◆ **GIVEN RECORDS**:
=== Begin Enclosure ===

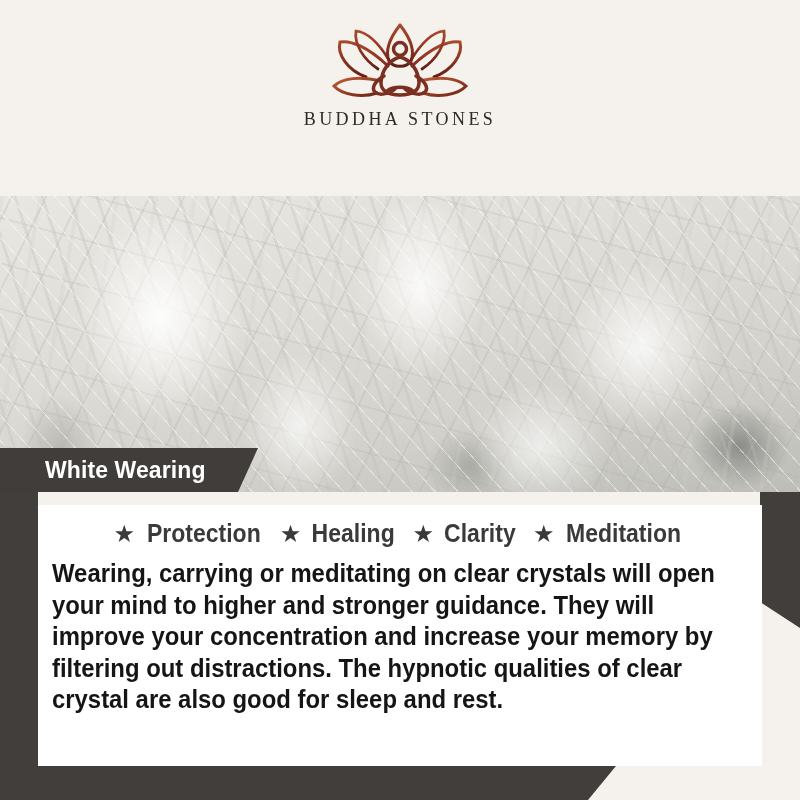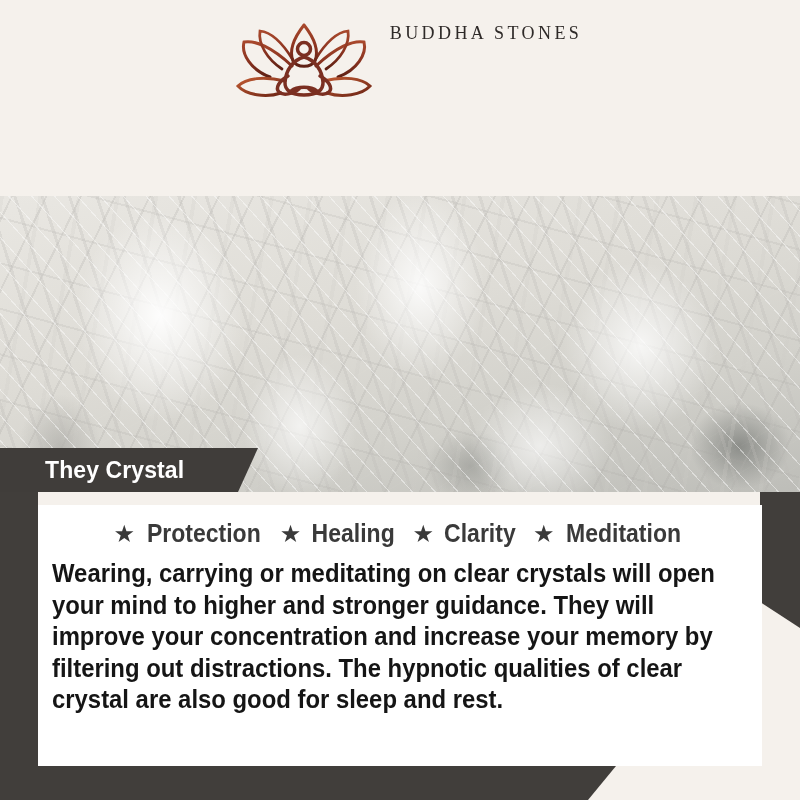"BUDDHA STONES" #logo-wrap { align-items: flex-start -> center; flex-direction: none -> column }
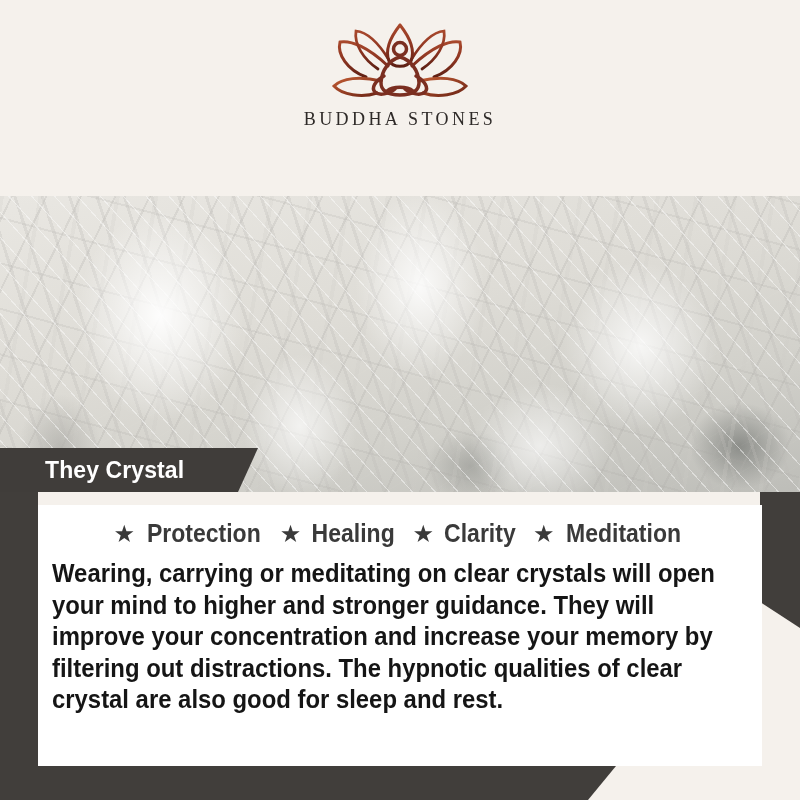"They Crystal" span { text: They Crystal -> White Wearing }
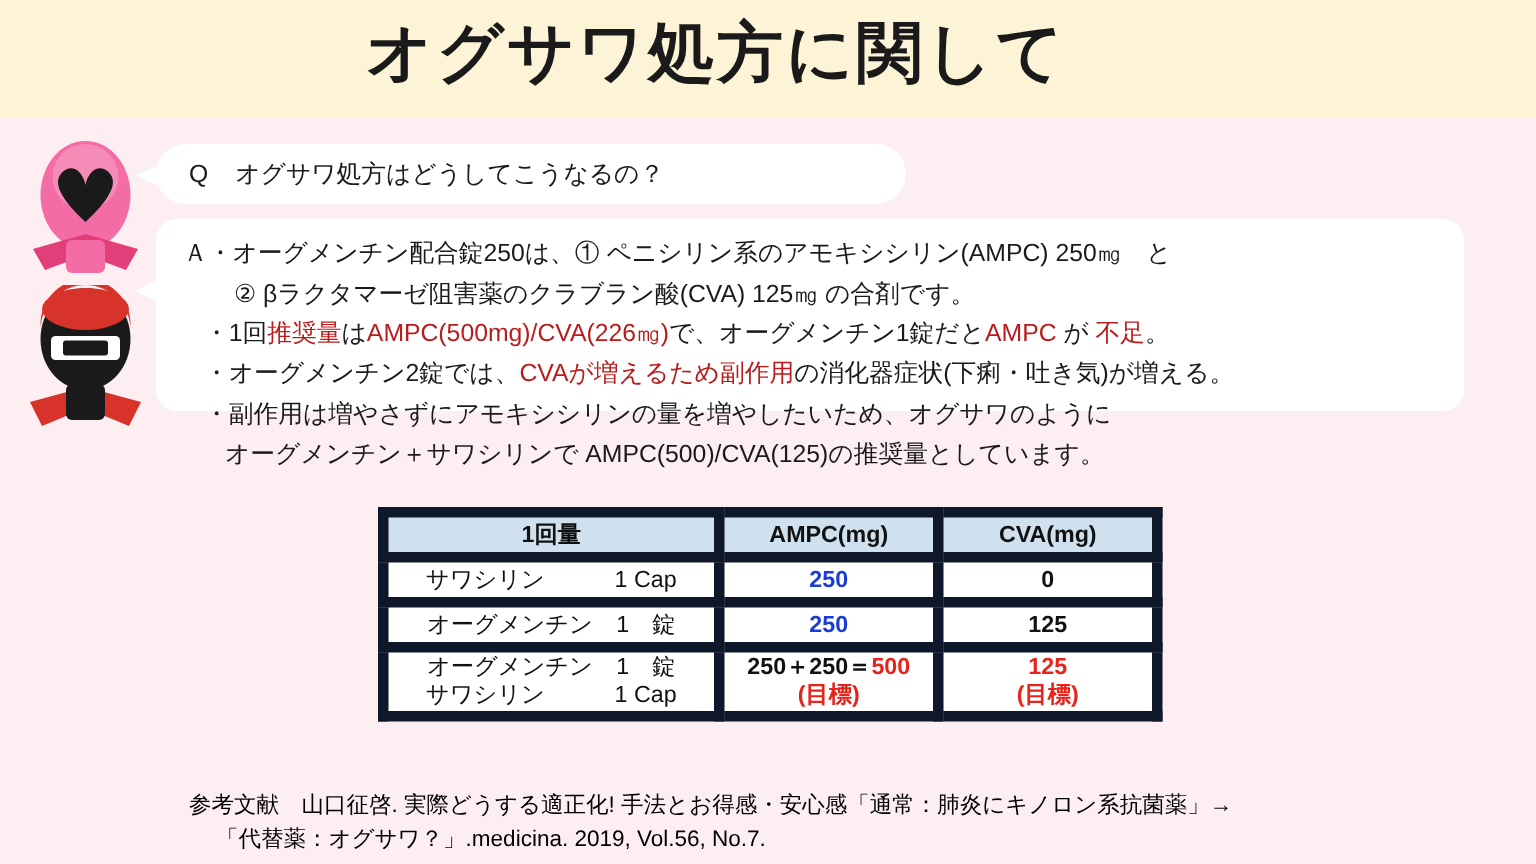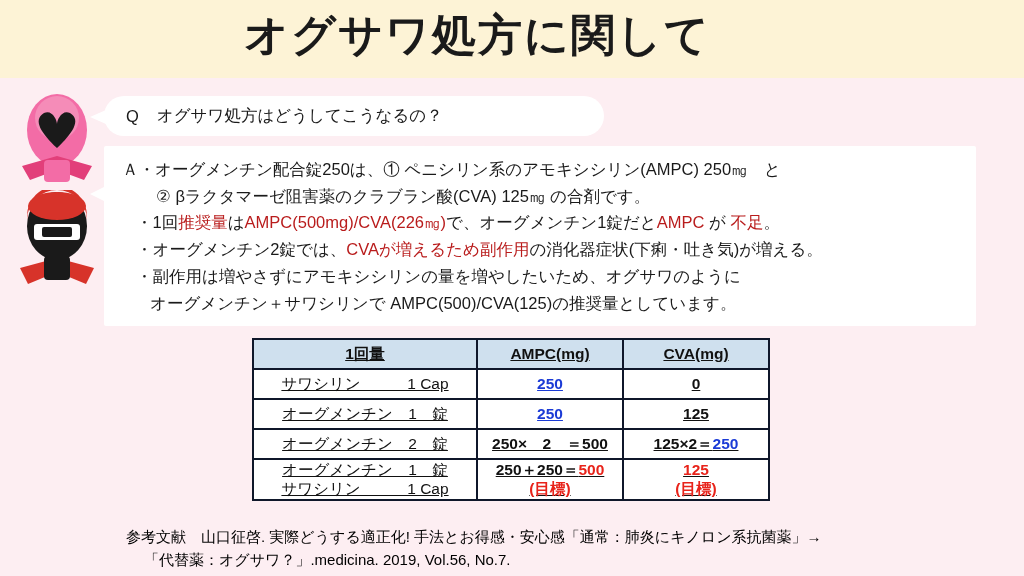"Ａ・オーグメンチン配合錠250は、① ペニシリン系のアモキシシリン(AMPC)" #a-bubble { border-radius: 2px -> 14px; height: 180px -> 128px }
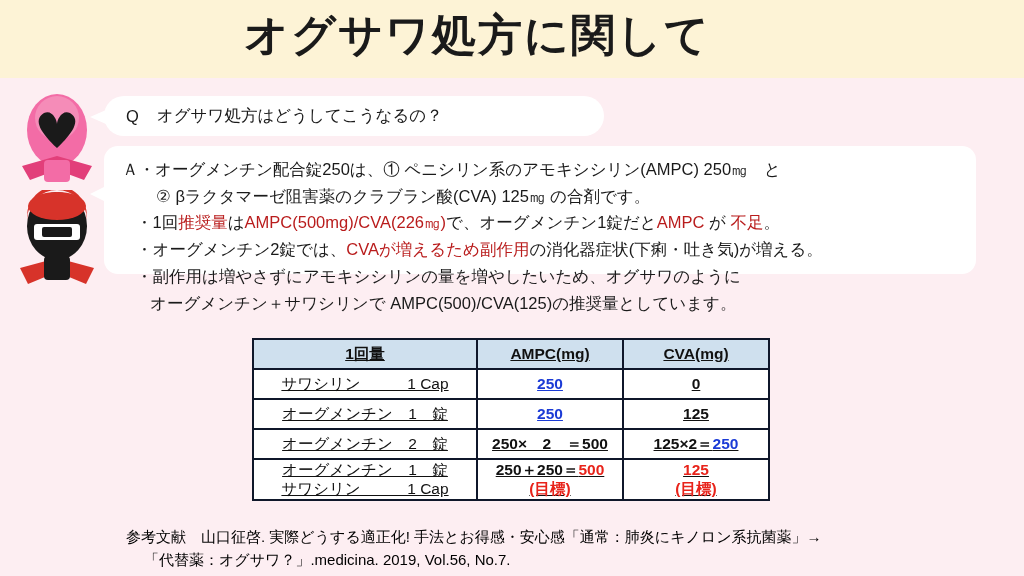"1回量" #dose-table th, #dose-table td { border: 2px solid #0f172a -> 7px solid #0f172a; text-decoration: underline -> none }
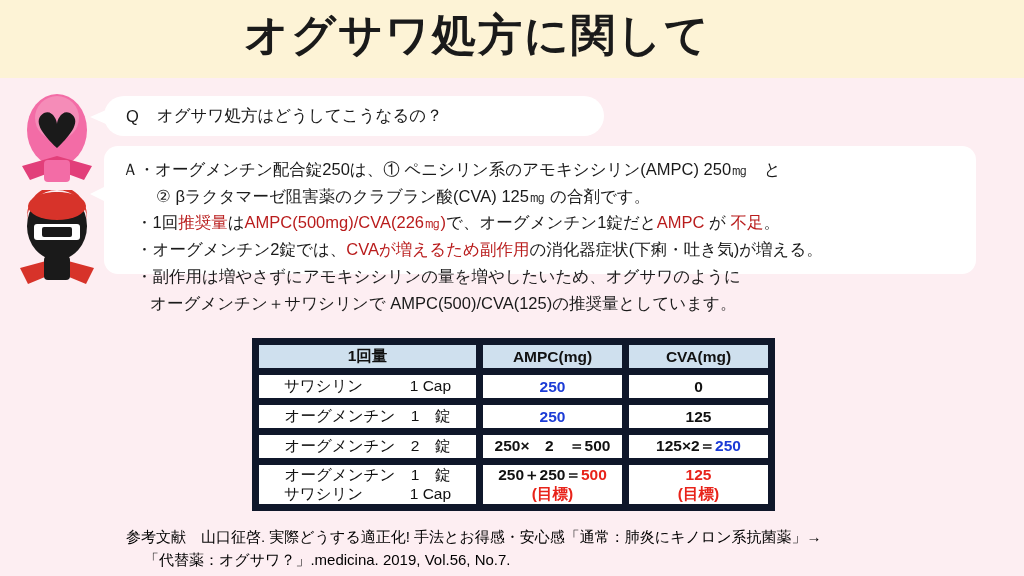"オーグメンチン 2 錠" tr { html: <tr> <td>オーグメンチン 2 錠</td> <td><span>250× 2 ＝</span><span>500</span></td> <td><span>125×2＝</span><span>250</span></td> </tr> -> none }
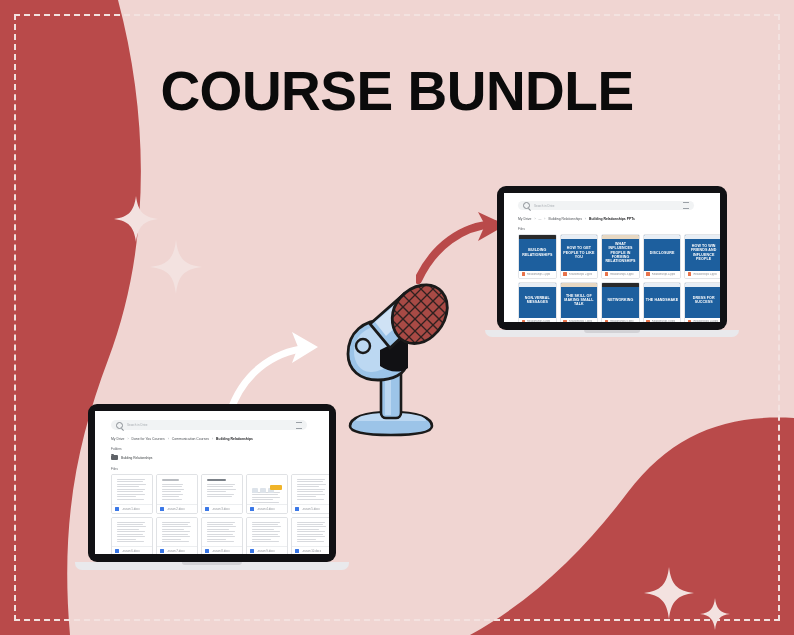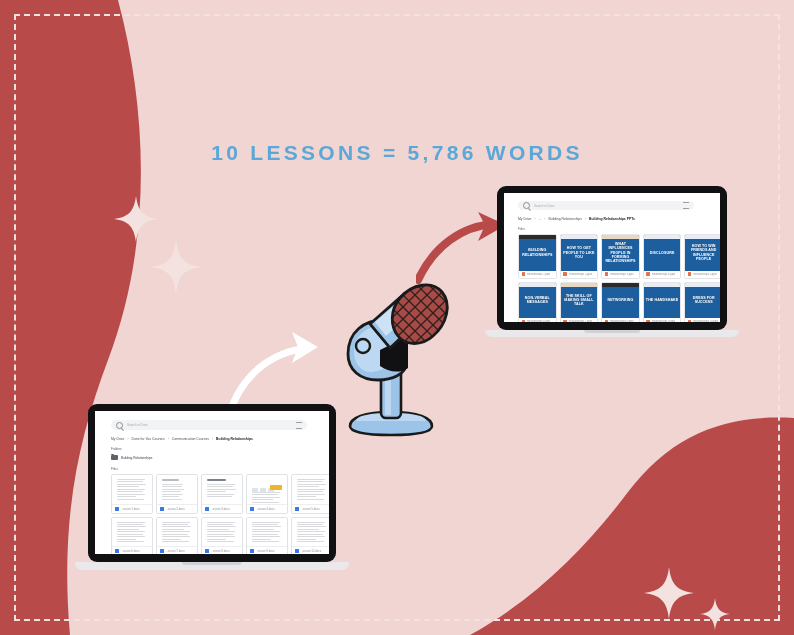"COURSE BUNDLE" div.title { html: none -> <div>COURSE BUNDLE</div> }
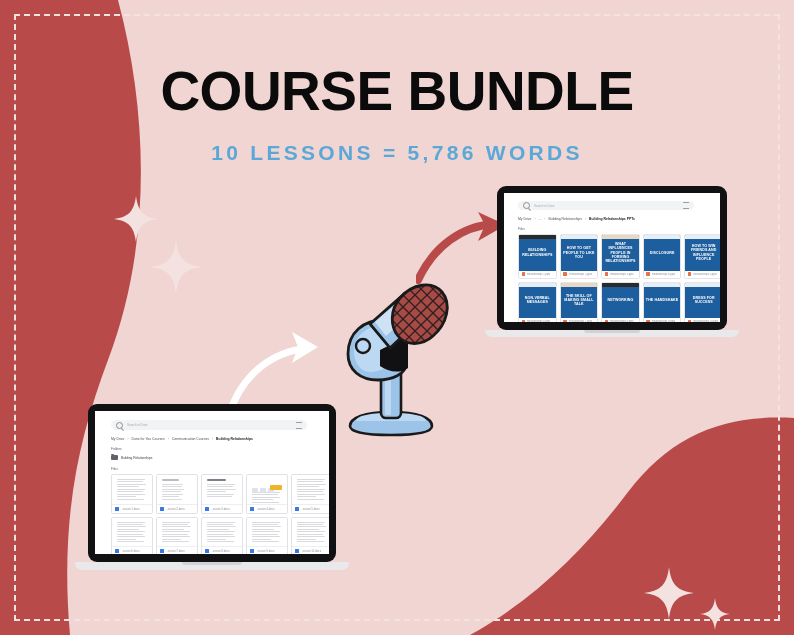"10 LESSONS = 5,786 WORDS" div.subtitle { html: <div>10 LESSONS = 5,786 WORDS</div> -> none }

=== End Enclosure ===

◆ **WHAT YOU SHOULD DO**:
Transcribe the records above exactly as they appear, leaving out any pictures.

◆ **OUTPUT**:
"BUDDHA STONES" #logo-wrap { align-items: flex-start -> center; flex-direction: none -> column }
"They Crystal" span { text: They Crystal -> White Wearing }
"Ａ・オーグメンチン配合錠250は、① ペニシリン系のアモキシシリン(AMPC)" #a-bubble { border-radius: 2px -> 14px; height: 180px -> 128px }
"1回量" #dose-table th, #dose-table td { border: 2px solid #0f172a -> 7px solid #0f172a; text-decoration: underline -> none }
"オーグメンチン 2 錠" tr { html: <tr> <td>オーグメンチン 2 錠</td> <td><span>250× 2 ＝</span><span>500</span></td> <td><span>125×2＝</span><span>250</span></td> </tr> -> none }
"COURSE BUNDLE" div.title { html: none -> <div>COURSE BUNDLE</div> }
"10 LESSONS = 5,786 WORDS" div.subtitle { html: <div>10 LESSONS = 5,786 WORDS</div> -> none }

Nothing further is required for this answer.